Vascular Elastography- United States Patent Application 20070282202
Changes in vessel wall elasticity may be indicative of vessel pathologies. It is known that the presence of plaque stiffens the vascular wall and plaque may lead to thrombosis. It would seem Elastography would be a suitable technology to diagnose atherosclerosis, however, as tissue motion occurs radially within the vessel wall while the ultrasound beam propagates axially, motion parameters might be difficult to interpret. To compensate for this, conventional vascular elastography must be invasive; vascular tissue is compressed by applying a force from within the lumen. The compression can be induced by the normal cardiac pulsation or by using a compliant intravascular angioplasty balloon. A patent has been filed for a for Non-Invasive Vascular Elastography system .
The device aims to provide pre-tissue motion and post-tissue motion images in digital form of a vessel delimited by a vascular wall; the pre-tissue motion and post tissue motion images being representative of first and second time delayed configuration of the vessel. Portions of both the pre-tissue motion and post tissue motion images will be partitioned into corresponding data windows and using the trajectory for each data window to compute a strain tensor in each data window. The Von Mises coefficient is proposed as a new parameter to characterise the vessel wall. The Lagrangian speckle model estimator (LSME) is proposed to non-invasively characterise vascular tissues because it computes the full 2D strain tensor that is required to provide the Von Mises coefficient.
Figure 14, Non-invasive vascular elastography system 
The block diagram in figure 14 shows the components of the proposed elastography device (10). The ultrasound instrument (12) is provided with a scanhead (20) including an ultrasound transducer. The instrument (12) is coupled to an analogue to digital acquisition board (14) of a controller (16) via a radio frequency (RF) pre-amplifier (18). The ultrasound system (11) is configured with access to RF data so as to allow computing vascular elastograms of vessels. The ultrasound instrument (12) provides an RF output from which the received RF data is transferred to the pre-amplifier (18). The acquisition board (14) allows digitising of the pre-amplified signals from the preamplifier. The controller (16) is a PC including a CPU (22) which is provided with an output device (24) in the form of a display monitor coupled to the personal computer (16). The controller is provided with memory for storing the scan signals and/or storing elastograms information. The transducer (11) is applied on the skin over the region of interest and the arterial tissue is dilated by the cardiac pulsation or any other tissue dilation means.

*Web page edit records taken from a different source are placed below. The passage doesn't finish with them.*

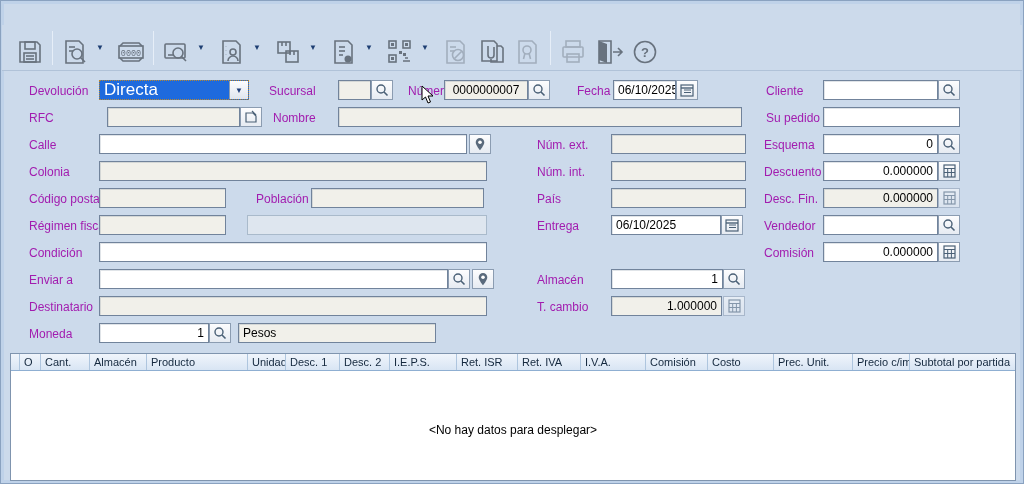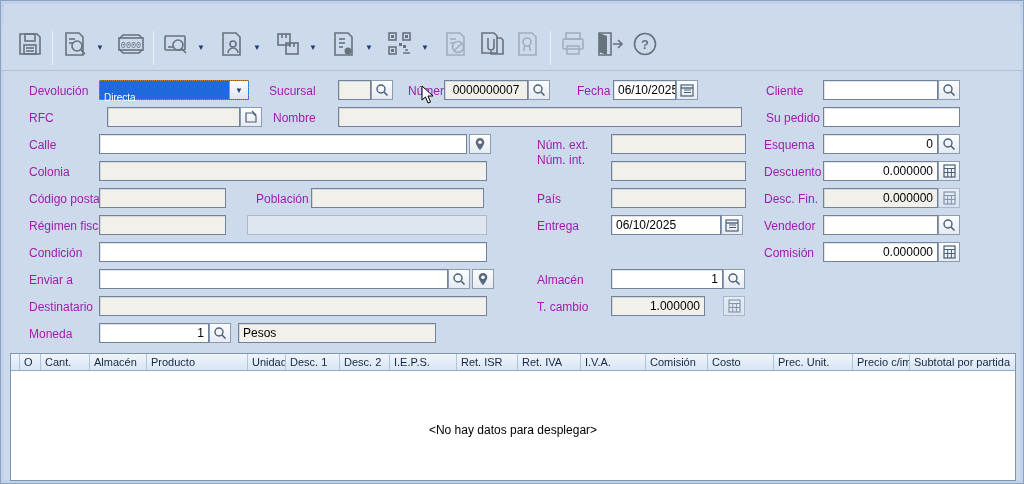--- a/index.html
+++ b/index.html
@@ -22,7 +22,7 @@
   
   .toolbar{position:absolute;left:1px;top:24px;right:1px;height:46px;background:#ccdaeb;
     border-bottom:1px solid #b0c2d8;display:flex;align-items:center;padding-left:10px;}
-  .tbtn{width:36px;height:38px;display:flex;align-items:flex-start;justify-content:center;border:1px solid transparent;border-radius:3px;}
+  .tbtn{width:36px;height:38px;display:flex;align-items:flex-end;justify-content:center;border:1px solid transparent;border-radius:3px;}
   .tbtn.dis{opacity:.42;}
   .tb-sep{width:1px;height:34px;background:#9fb2c8;border-right:1px solid #e6eef8;margin:0 4px;}
   .dd{width:14px;height:38px;display:flex;align-items:center;justify-content:center;font-size:8px;color:#1e3f73;margin-right:6px;}

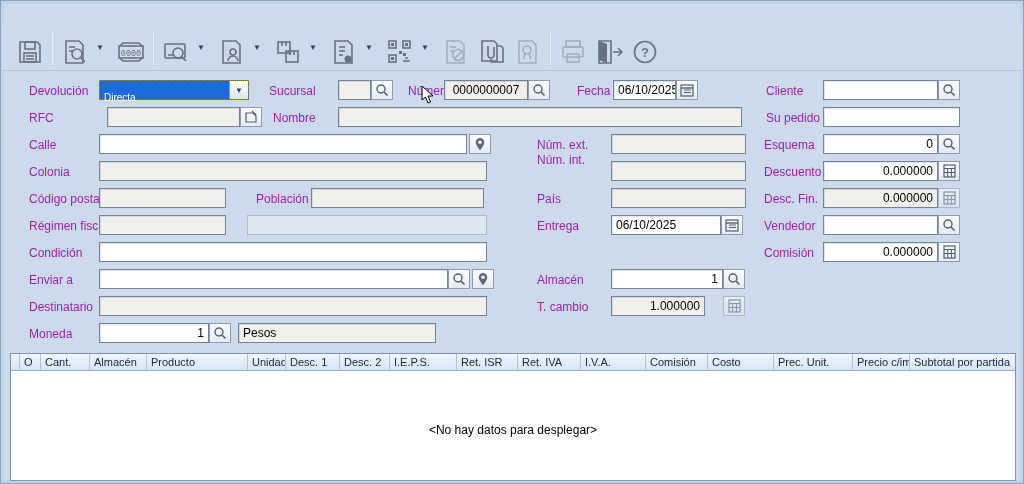--- a/index.html
+++ b/index.html
@@ -40,7 +40,7 @@
         background:linear-gradient(#fdfdfe,#e6ebf2);display:flex;align-items:center;justify-content:center;}
   .mini.dis{opacity:.55;}
   .combo{position:absolute;height:20px;border:1px dotted #b9872e;background:#1e6add;display:flex;}
-  .combo-text{flex:1;font-size:10px;color:#fff;padding:10px 4px;line-height:14px;}
+  .combo-text{flex:1;font-size:17px;color:#fff;padding:2px 4px;line-height:14px;}
   .combo-btn{width:19px;border-left:1px solid #8b9cb1;background:linear-gradient(#fdfdfe,#dfe5ee);
         display:flex;align-items:center;justify-content:center;font-size:8px;color:#24427c;}
   

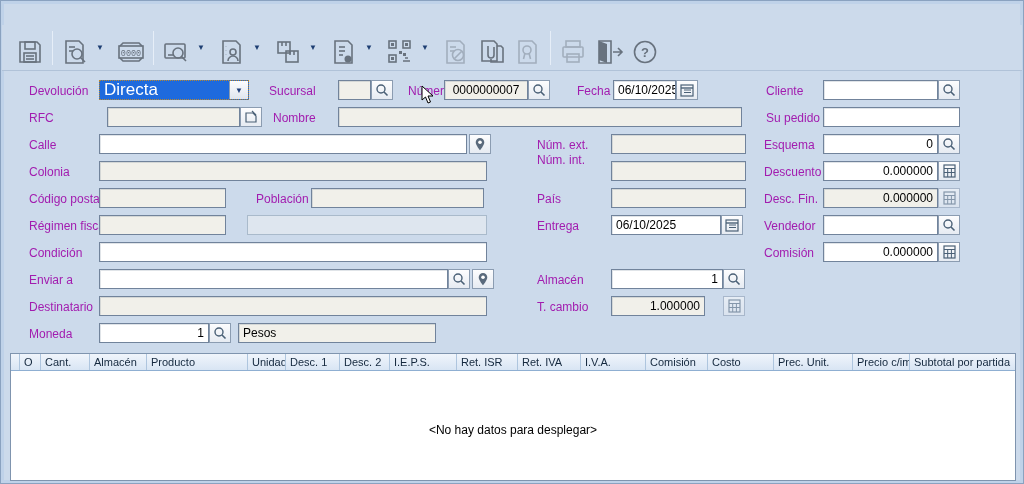--- a/index.html
+++ b/index.html
@@ -266,7 +266,7 @@
 
   <div class="lbl" style="left:28px;top:162px">Colonia</div>
   <div class="fld dis" style="left:98px;top:160px;width:388px"></div>
-  <div class="lbl" style="left:536px;top:150px">Núm. int.</div>
+  <div class="lbl" style="left:536px;top:162px">Núm. int.</div>
   <div class="fld dis" style="left:610px;top:160px;width:135px"></div>
   <div class="lbl" style="left:763px;top:162px">Descuento</div>
   <div class="fld rt" style="left:822px;top:160px;width:115px">0.000000</div>

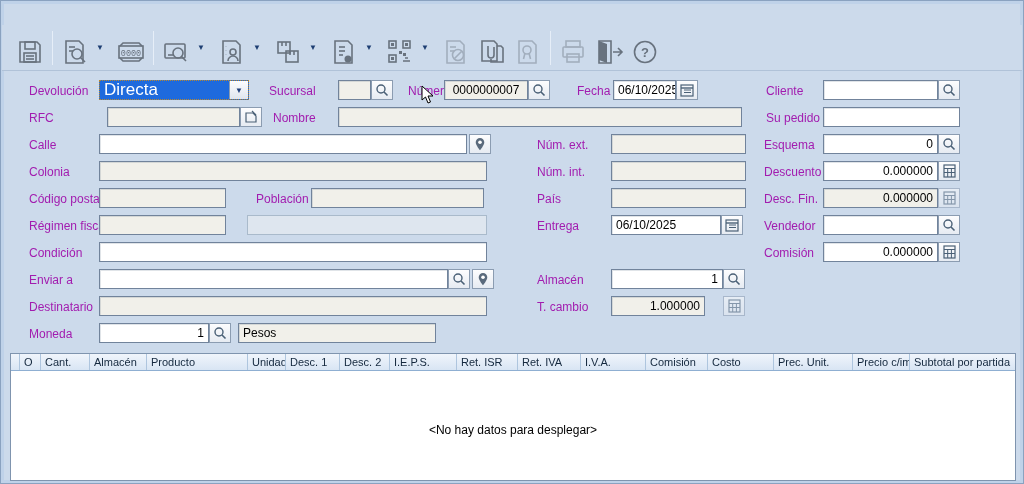--- a/index.html
+++ b/index.html
@@ -360,7 +360,7 @@
   <div class="lbl" style="left:28px;top:297px">Destinatario</div>
   <div class="fld dis" style="left:98px;top:295px;width:388px"></div>
   <div class="lbl" style="left:536px;top:297px">T. cambio</div>
-  <div class="fld dis rt" style="left:610px;top:295px;width:94px">1.000000</div>
+  <div class="fld dis rt" style="left:610px;top:295px;width:111px">1.000000</div>
   <div class="mini dis" style="left:722px;top:295px">
     <svg width="13" height="14" viewBox="0 0 13 14">
         <rect x="1" y="1" width="11" height="12" fill="none" stroke="#4a6076" stroke-width="1.2"></rect>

Ultrasound has become an invaluable diagnostic tool since it was widely introduced in the late sixties and despite the fact that it is an older imaging technique, it continues to expand as a field and offer numerous applications. In the past decade, as faster processors have become available, new applications have emerged including contrast agents, complex transducer architecture and signal processing techniques. For the purpose of this report, Elastography was chosen as the state of the art device due to the vast impact that this technique could have on the imaging and characterisation of tissue based on their mechanical attributes. Evidence proves the accuracy of elastography at diagnosing malignant tumerous tissue without the need for biopsies, which averts the need for invasive surgery and undue patient duress. For the future of elastography, a variety of very promising methods have recently developed. Spanning from hand held and real time application of elastography to elastic modulus maps based on the wavelength of propagation through different tissues following an applied stimulus(transient elastography) and the use of internal radiation force resulting from the pressure of the beam itself to locally displace (remote palpation) or vibrate (ultrasound stimulated vibro-acoustography), to name a few.